Transition Between Life and Death

A few years ago while working in her garden, pressing the dirt in her fingers, an image planted itself in the mind of artist Monkey Teeth. With the dirt still under her nails, she purchased a box of clay and began sculpting her first piece, a fetus, titled Oya, after the spirit of transition between life and death and the chaos that it often brings about.

Monkey Teeth says her work is about projecting her voice, especially where words can fail.“I’m inspired by life experience, my own and those around me.  I’m passionate about language and social studies, how we communicate with each other through sexuality and how dogma conditions us in gender roles.”

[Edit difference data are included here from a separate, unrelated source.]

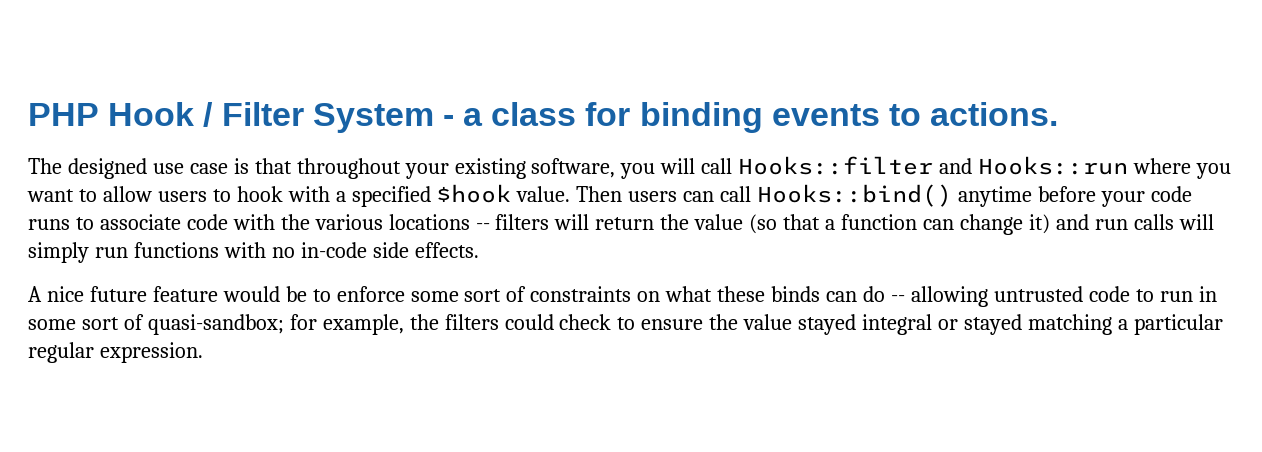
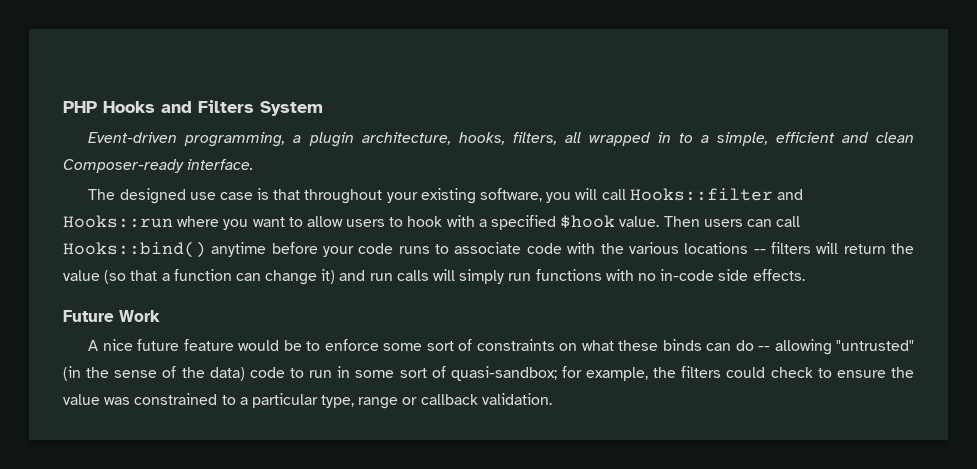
[108,102,1059,133] Hook / Filter System - a class for binding events to actions. -> [103,100,323,116] [88,132,914,147] [63,159,254,173] Hooks and Filters System // Event-driven programming, a plugin architecture, hooks, filters, all wrapped in to a simple, efficient and clean Composer-ready interface.
(479, 250) none -> [63,310,160,322] // Future Work
[993,286,1083,302] untrusted -> [835,340,914,351] [63,366,245,381] "untrusted" (in the sense of the data)
[798,314,1223,335] [28,342,203,363] stayed integral or stayed matching a particular regular expression. -> [104,393,552,409] was constrained to a particular type, range or callback validation.

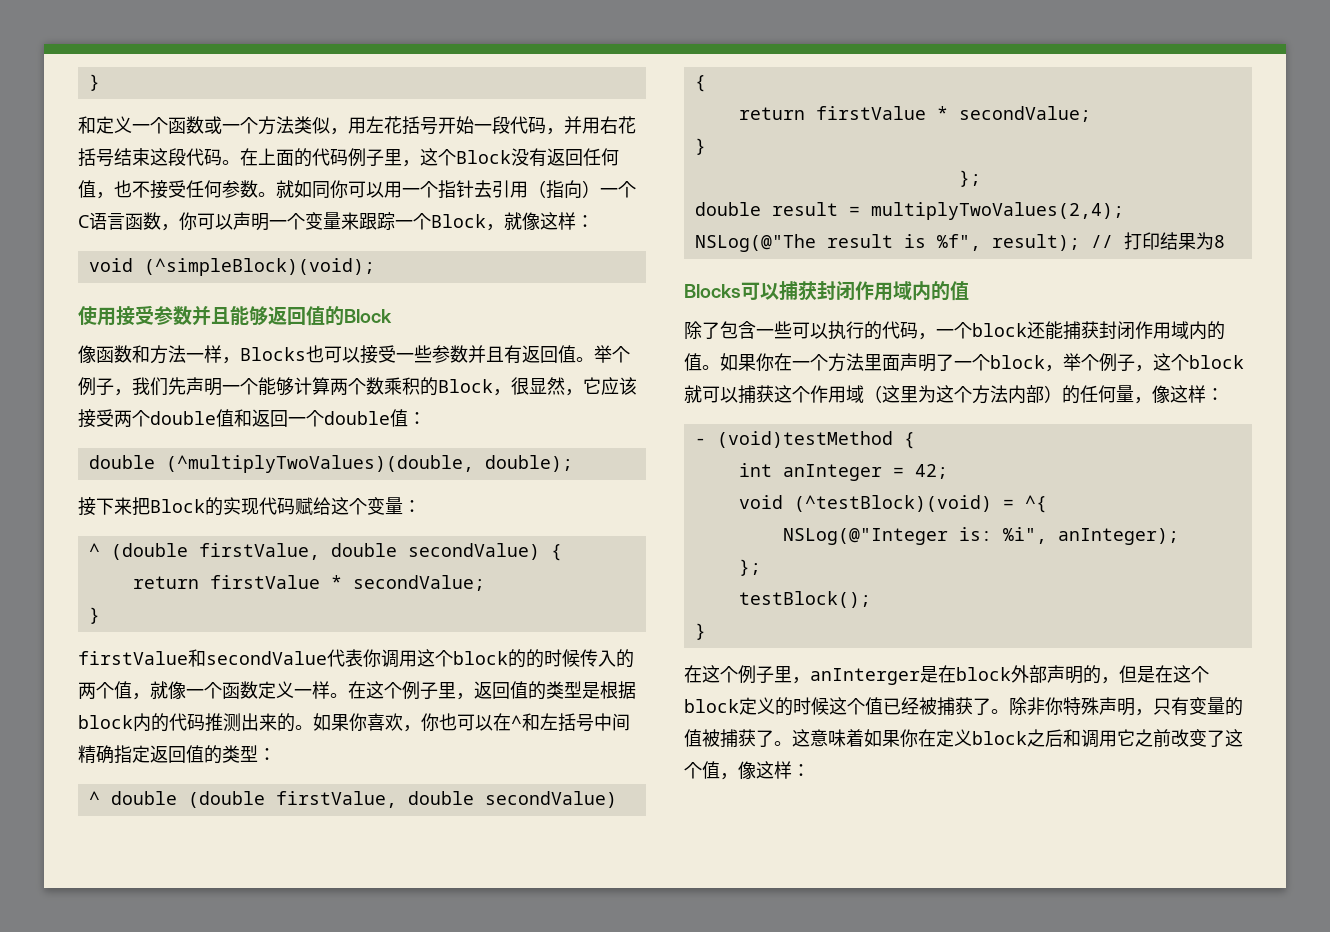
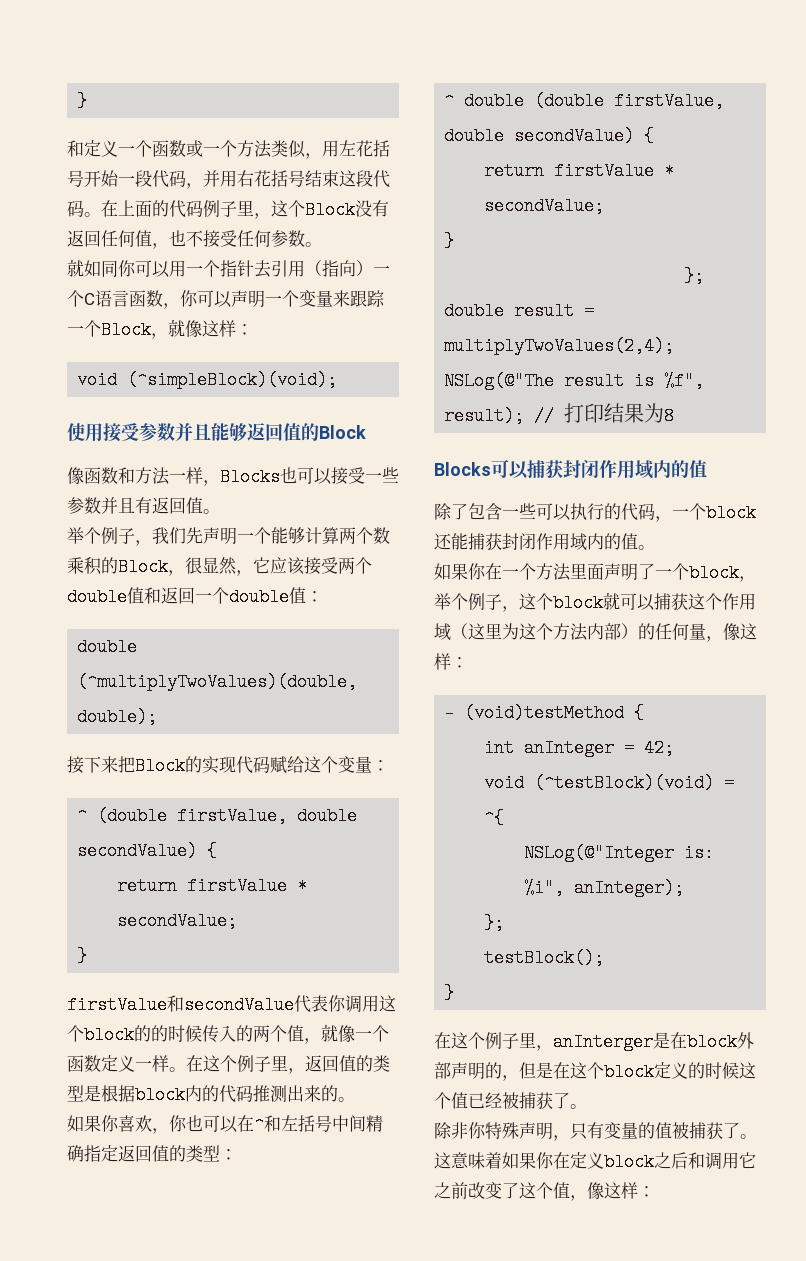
(276, 194) none -> (322, 244) //
(594, 359) none -> (220, 511) //
(313, 727) none -> (355, 1099) //
(720, 367) none -> (655, 547) //
(1009, 711) none -> (587, 1106) //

When the weather is right Monkey Teeth can be found in her yard carving wood and using power tools to create her sculptures. She also works with polymer, tile, plaster and marble, materials she gained experience with while attending a masonry institute.  She is a self taught sculptor and says of her technique, “It’s something that I really always thought I could do but never did… I mean, I look back before I began and see that I’ve always studied proportion in people, the way shadows fall on faces or how muscles contract in different poses, how the human form looks at rest, etc., it’s been a lifelong hobby of mine in my head.”

Monkey Teeth is currently working on pieces for the upcoming fall art season. See her artwork Sept. 5-7 at Ultra-Violence: A Visual Vocabulary of Stanley Kubrick, at Tangent Gallery, 715 E. Milwaukee St., Detroit.